Frapschen commented 1 year ago

Thank for you reporting this bug, I write a ut to test the spanmetric side, base on the result, I think the bug is coming from exporter/prometheus.

kovrus commented 1 year ago

@vaish1707 The exporter/prometheus side also seems fine. I think you have to query the exporter as follows to see exemplars:

curl -H 'Accept: application/openmetrics-text' 0.0.0.0:8889/metrics

enable_open_metrics must be set to true in the Prometheus exporter as well.

kovrus commented 1 year ago

@vaish1707 have you tried that?

vaish1707 commented 1 year ago

@kovrus , I'm seeing the exemplar data in the latency_bucket metric if I use the above curl posted. If I want to scrape the metrics with this exemplar data from another prometheus instance what should be done? Btw from this another prometheus instance I'm sending the metrics to Amazon managed prometheus and trying to get something out of this in grafana.

The flow goes like this.. OTEL collector prometheus(prometheus 1) -----> prometheus instance scraping otel collector RED metrics(prometheus-2) ---> Amazon managed prometheus ---> grafana.. In this case how do I send the exemplar data successfully from otel collector prometheus to grafana? Should we enable this flag https://prometheus.io/docs/prometheus/latest/feature_flags/#exemplars-storage in prometheus-2 config?

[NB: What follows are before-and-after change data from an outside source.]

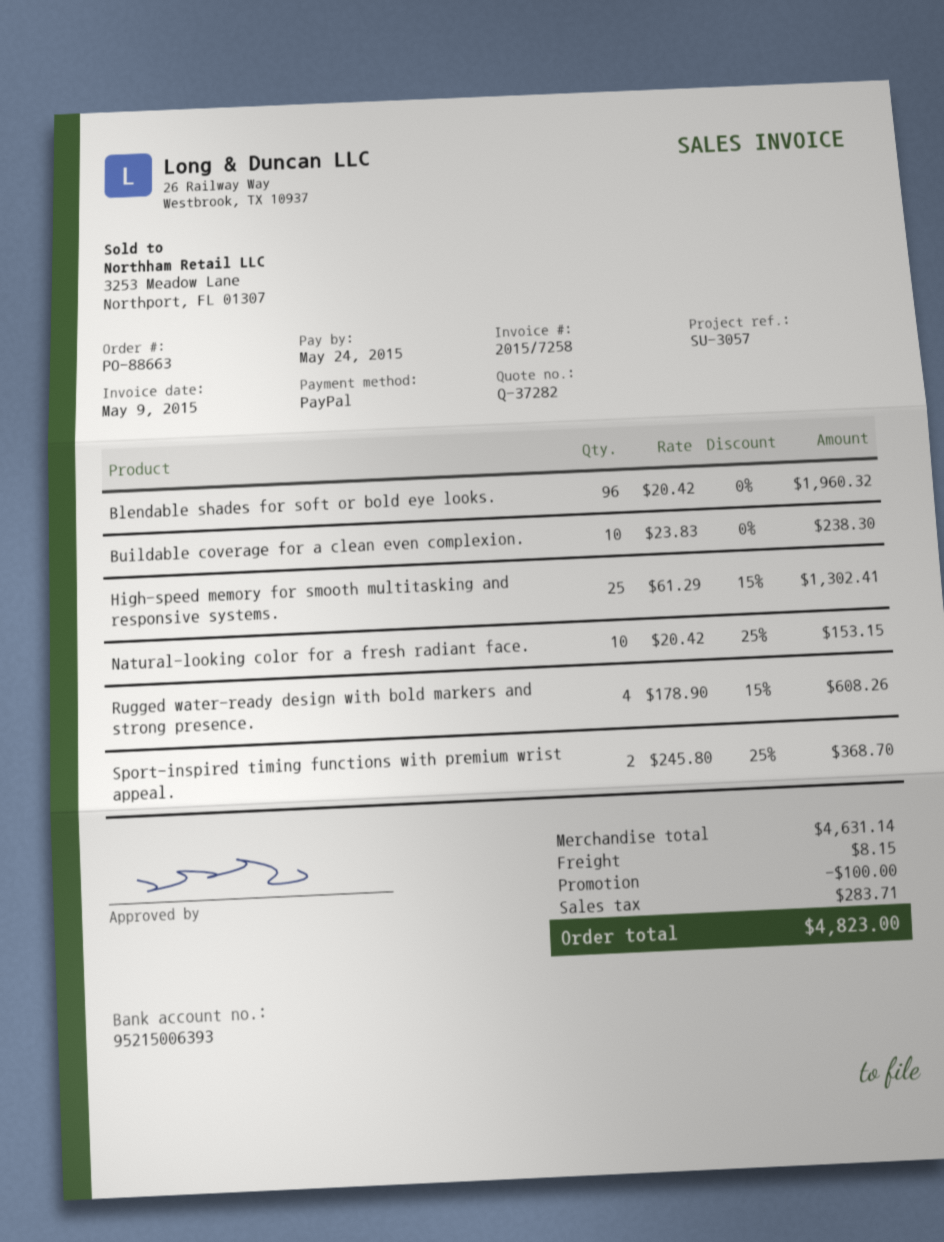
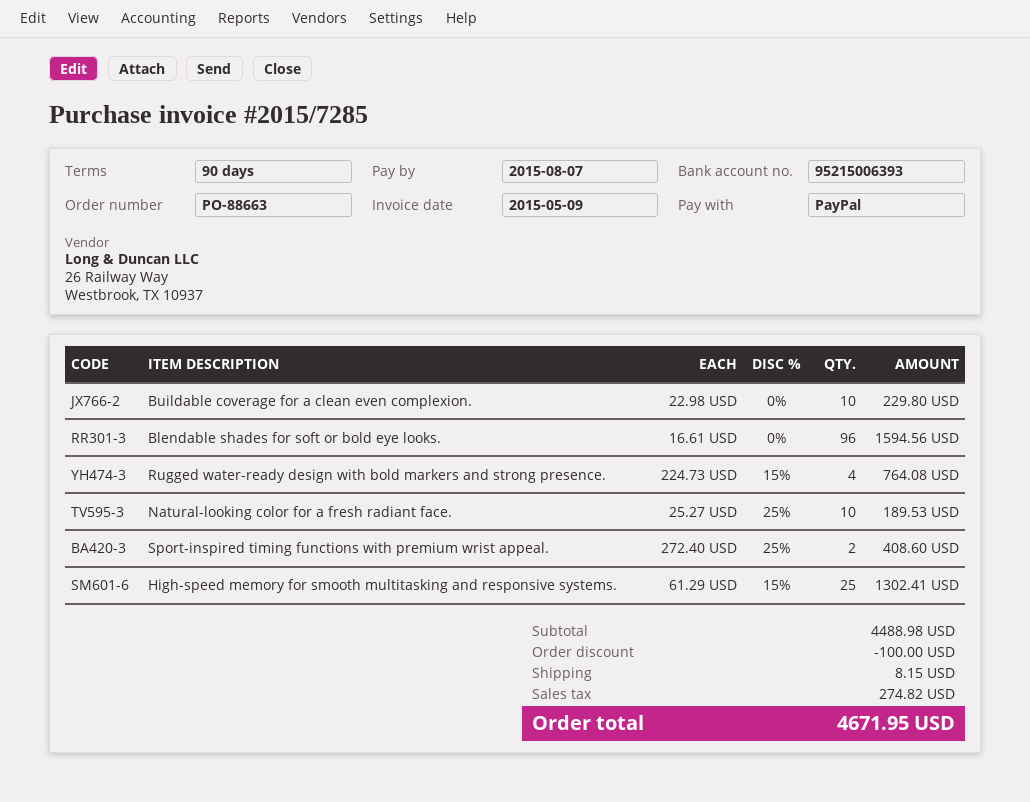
invoice number: 2015/7258 -> 2015/7285
due date: 2015-05-24 -> 2015-08-07
Blendable shades for soft or bold eye looks.: 96 x 20.42 = 1960.32 -> 96 x 16.61 = 1594.56
Buildable coverage for a clean even complexion.: 10 x 23.83 = 238.30 -> 10 x 22.98 = 229.80
Natural-looking color for a fresh radiant face.: 10 x 20.42 - 25% = 153.15 -> 10 x 25.27 - 25% = 189.53
Rugged water-ready design with bold markers and strong presence.: 4 x 178.90 - 15% = 608.26 -> 4 x 224.73 - 15% = 764.08
Sport-inspired timing functions with premium wrist appeal.: 2 x 245.80 - 25% = 368.70 -> 2 x 272.40 - 25% = 408.60
subtotal: 4631.14 -> 4488.98
tax: 283.71 -> 274.82
total: 4823.00 -> 4671.95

kovrus commented 1 year ago

Should we enable this flag https://prometheus.io/docs/prometheus/latest/feature_flags/#exemplars-storage in prometheus-2 config?

yes, that should be enabled.

vaish1707 commented 1 year ago

Should we enable this flag https://prometheus.io/docs/prometheus/latest/feature_flags/#exemplars-storage in prometheus-2 config?

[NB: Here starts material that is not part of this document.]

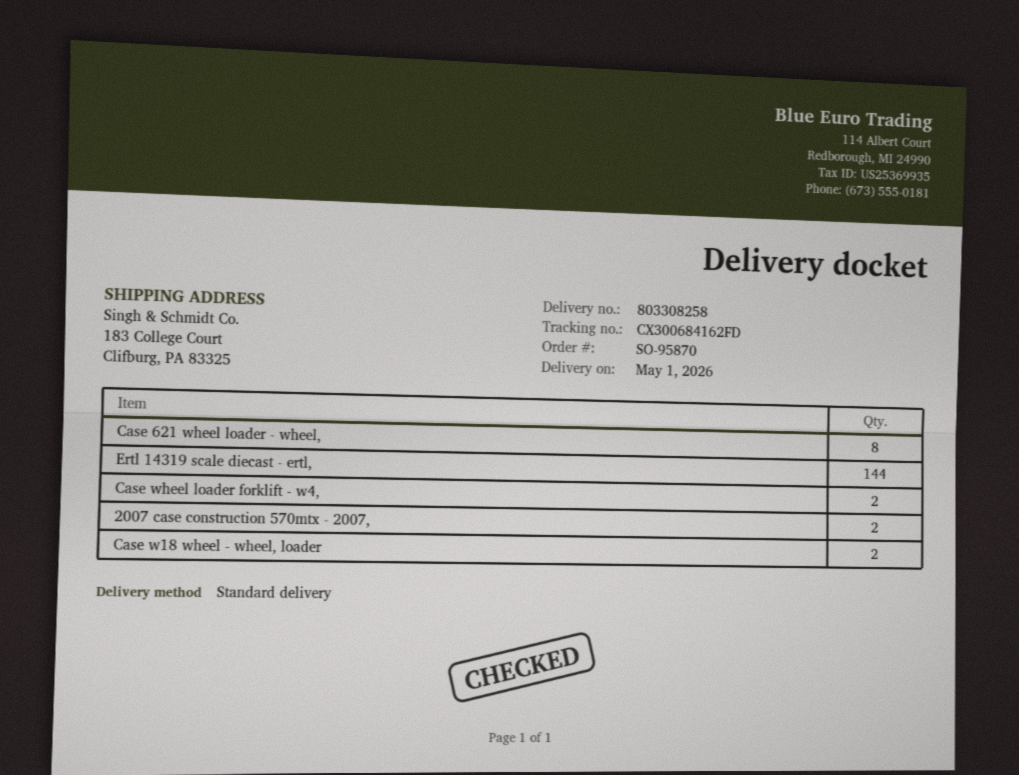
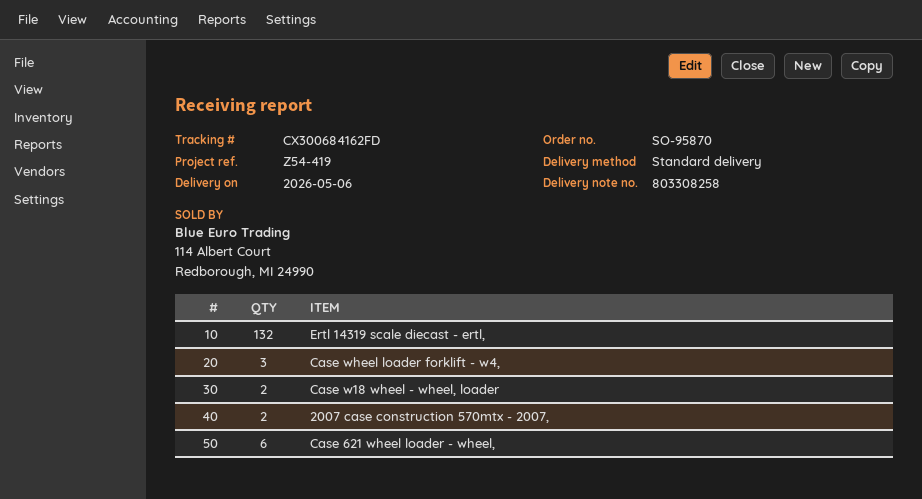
delivery date: 2026-05-01 -> 2026-05-06
Case 621 wheel loader - wheel,: 8 -> 6
Ertl 14319 scale diecast - ertl,: 144 -> 132
Case wheel loader forklift - w4,: 2 -> 3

yes, that should be enabled.

From prometheus-2 I'm sending the metrics to Amazon Managed Prometheus with remote_write configuration (https://prometheus.io/docs/prometheus/latest/configuration/configuration/#remote_write)enabled with send_exemplars to true. In this case I'm seeing the exemplars data in prometheus-2 but not in Amazon Managed Prometheus. Because of this I'm unable to visualise exemplars data in grafana keeping Amazon Managed Prometheus as datasource

github-actions[bot] commented 1 year ago

Pinging code owners for exporter/prometheus: @Aneurysm9. See Adding Labels via Comments if you do not have permissions to add labels yourself.

github-actions[bot] commented 1 year ago

Pinging code owners for processor/spanmetrics: @albertteoh. See Adding Labels via Comments if you do not have permissions to add labels yourself.

github-actions[bot] commented 1 year ago

This issue has been inactive for 60 days. It will be closed in 60 days if there is no activity. To ping code owners by adding a component label, see Adding Labels via Comments, or if you are unsure of which component this issue relates to, please ping @open-telemetry/collector-contrib-triagers. If this issue is still relevant, please ping the code owners or leave a comment explaining why it is still relevant. Otherwise, please close it.

Pinging code owners:

See Adding Labels via Comments if you do not have permissions to add labels yourself.

github-actions[bot] commented 1 year ago

This issue has been closed as inactive because it has been stale for 120 days with no activity.